What you are asked to do:
With the first line below as the start and the line containing "-684,7 +684,7 @@" as the end, copy every line between them exactly, ends included.

Records from a collection:
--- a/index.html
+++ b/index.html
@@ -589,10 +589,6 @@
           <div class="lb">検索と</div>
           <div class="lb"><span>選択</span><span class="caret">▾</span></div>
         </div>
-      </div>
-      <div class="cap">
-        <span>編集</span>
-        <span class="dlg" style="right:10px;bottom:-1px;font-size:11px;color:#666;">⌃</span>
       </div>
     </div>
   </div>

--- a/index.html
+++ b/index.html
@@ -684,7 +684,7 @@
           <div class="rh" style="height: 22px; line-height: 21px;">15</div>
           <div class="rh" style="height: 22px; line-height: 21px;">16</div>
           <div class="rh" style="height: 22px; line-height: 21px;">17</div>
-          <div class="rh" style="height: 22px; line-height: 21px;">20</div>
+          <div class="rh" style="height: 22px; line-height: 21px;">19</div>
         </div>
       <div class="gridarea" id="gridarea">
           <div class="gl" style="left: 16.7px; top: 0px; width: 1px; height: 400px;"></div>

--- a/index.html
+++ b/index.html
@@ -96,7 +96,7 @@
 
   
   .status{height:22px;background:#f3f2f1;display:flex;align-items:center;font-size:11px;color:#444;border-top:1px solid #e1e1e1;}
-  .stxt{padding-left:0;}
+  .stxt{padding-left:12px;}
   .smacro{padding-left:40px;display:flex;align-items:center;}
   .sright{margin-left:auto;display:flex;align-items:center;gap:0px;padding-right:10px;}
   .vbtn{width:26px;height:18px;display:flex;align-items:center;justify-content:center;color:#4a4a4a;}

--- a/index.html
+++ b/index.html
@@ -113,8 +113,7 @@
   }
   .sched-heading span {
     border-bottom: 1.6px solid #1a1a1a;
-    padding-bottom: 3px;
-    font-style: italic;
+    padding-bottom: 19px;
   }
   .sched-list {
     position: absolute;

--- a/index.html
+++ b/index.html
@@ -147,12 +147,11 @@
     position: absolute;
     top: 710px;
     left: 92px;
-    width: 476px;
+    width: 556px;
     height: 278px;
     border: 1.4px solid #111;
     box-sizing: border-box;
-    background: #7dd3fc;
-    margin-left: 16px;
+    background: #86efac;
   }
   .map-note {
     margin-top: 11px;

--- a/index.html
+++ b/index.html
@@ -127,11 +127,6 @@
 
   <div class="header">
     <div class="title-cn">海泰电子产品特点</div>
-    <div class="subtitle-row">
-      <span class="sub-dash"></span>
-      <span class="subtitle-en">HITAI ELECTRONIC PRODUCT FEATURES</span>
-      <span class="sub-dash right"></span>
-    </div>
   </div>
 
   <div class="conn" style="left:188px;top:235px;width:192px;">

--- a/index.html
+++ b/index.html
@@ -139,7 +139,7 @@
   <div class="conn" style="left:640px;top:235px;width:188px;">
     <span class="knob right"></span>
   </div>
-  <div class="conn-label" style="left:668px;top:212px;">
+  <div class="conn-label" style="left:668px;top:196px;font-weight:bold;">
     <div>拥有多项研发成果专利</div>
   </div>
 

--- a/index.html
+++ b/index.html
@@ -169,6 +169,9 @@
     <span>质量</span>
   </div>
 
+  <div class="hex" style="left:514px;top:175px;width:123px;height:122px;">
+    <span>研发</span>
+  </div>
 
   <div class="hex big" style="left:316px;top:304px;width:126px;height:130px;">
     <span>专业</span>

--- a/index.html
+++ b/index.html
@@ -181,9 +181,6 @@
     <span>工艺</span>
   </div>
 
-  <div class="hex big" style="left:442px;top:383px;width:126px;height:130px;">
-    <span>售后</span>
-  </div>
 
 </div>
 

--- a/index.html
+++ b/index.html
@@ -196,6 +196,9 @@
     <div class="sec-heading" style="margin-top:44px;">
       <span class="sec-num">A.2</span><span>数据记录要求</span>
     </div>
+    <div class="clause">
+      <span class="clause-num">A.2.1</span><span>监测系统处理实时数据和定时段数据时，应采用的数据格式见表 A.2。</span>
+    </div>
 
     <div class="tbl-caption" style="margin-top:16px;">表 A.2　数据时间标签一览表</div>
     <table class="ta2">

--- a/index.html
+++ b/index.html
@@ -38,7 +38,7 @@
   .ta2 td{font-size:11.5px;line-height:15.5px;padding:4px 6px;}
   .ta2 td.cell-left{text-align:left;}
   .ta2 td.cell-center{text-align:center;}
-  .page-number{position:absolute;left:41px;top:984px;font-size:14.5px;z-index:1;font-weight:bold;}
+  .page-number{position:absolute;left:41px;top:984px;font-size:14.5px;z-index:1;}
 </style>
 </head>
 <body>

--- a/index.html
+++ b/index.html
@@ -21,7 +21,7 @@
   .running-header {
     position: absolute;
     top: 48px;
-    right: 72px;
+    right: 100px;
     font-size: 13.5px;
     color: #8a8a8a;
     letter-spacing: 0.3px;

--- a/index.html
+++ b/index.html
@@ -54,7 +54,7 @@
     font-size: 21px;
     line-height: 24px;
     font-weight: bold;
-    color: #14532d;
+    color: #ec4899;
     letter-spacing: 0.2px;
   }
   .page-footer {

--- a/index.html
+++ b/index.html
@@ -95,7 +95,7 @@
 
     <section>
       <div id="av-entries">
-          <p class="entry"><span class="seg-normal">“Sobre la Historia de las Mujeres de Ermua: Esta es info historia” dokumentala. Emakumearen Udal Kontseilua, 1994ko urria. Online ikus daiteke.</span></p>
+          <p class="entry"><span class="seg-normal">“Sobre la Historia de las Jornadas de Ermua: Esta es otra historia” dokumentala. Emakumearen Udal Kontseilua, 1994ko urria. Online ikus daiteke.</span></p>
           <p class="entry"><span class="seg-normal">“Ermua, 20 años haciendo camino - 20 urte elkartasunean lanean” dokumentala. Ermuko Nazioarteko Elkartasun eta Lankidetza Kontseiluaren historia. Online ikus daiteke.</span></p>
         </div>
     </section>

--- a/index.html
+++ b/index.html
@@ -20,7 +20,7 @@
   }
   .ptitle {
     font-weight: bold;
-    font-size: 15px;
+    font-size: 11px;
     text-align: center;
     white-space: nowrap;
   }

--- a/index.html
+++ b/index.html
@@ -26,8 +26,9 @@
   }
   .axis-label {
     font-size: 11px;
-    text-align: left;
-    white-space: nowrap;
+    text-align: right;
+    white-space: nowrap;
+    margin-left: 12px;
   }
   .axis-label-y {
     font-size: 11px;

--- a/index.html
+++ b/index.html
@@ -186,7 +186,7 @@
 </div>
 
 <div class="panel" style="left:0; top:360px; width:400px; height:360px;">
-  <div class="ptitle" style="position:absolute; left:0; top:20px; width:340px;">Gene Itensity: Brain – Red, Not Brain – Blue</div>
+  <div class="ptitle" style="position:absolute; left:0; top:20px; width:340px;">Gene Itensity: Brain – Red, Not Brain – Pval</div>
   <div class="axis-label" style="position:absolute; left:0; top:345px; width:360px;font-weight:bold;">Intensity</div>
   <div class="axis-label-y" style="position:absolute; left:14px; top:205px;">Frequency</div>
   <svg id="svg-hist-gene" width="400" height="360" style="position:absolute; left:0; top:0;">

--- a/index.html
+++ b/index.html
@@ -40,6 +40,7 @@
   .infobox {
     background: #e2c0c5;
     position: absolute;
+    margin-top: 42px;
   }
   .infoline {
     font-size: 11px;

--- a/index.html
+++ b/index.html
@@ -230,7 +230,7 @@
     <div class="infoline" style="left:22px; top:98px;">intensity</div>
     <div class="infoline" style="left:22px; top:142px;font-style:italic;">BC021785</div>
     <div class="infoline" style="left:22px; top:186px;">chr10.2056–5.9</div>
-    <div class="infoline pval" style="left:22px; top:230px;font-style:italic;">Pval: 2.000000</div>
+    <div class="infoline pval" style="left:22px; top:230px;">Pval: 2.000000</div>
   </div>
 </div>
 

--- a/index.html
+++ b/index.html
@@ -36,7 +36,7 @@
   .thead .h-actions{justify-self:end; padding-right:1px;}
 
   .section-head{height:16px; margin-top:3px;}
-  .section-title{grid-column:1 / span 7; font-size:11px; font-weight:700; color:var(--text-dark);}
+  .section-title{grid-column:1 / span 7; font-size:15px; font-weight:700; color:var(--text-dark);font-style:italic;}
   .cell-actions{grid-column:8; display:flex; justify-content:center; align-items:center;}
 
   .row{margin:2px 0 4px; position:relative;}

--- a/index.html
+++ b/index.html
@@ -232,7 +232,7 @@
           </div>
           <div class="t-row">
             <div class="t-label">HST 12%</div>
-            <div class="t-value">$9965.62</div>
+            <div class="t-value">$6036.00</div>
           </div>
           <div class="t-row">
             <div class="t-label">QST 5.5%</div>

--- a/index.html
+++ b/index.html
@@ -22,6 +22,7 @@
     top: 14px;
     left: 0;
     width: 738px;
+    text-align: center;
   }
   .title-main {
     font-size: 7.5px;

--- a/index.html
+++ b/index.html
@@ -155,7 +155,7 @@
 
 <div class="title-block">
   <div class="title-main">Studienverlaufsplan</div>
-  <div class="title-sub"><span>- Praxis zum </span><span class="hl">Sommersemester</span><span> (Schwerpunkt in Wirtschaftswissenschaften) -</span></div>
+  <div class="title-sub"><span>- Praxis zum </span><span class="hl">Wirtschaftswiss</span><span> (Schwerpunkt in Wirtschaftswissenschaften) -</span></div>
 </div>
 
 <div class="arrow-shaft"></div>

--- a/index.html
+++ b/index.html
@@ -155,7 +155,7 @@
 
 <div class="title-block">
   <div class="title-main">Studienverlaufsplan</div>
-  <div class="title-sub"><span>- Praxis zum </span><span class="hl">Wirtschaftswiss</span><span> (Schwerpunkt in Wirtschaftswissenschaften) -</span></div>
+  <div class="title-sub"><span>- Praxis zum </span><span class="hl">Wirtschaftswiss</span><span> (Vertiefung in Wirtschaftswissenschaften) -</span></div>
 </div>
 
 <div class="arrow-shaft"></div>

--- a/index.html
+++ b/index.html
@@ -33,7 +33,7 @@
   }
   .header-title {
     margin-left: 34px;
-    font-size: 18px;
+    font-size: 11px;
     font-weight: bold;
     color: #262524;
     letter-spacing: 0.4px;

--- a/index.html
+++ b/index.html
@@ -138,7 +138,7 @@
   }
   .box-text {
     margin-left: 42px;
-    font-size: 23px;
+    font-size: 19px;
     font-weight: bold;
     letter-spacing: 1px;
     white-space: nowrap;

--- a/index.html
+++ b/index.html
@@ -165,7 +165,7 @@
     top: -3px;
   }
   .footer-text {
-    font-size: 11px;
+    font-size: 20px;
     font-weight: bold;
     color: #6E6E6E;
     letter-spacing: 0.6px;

Task answer:
--- a/index.html
+++ b/index.html
@@ -589,10 +589,6 @@
           <div class="lb">検索と</div>
           <div class="lb"><span>選択</span><span class="caret">▾</span></div>
         </div>
-      </div>
-      <div class="cap">
-        <span>編集</span>
-        <span class="dlg" style="right:10px;bottom:-1px;font-size:11px;color:#666;">⌃</span>
       </div>
     </div>
   </div>

--- a/index.html
+++ b/index.html
@@ -684,7 +684,7 @@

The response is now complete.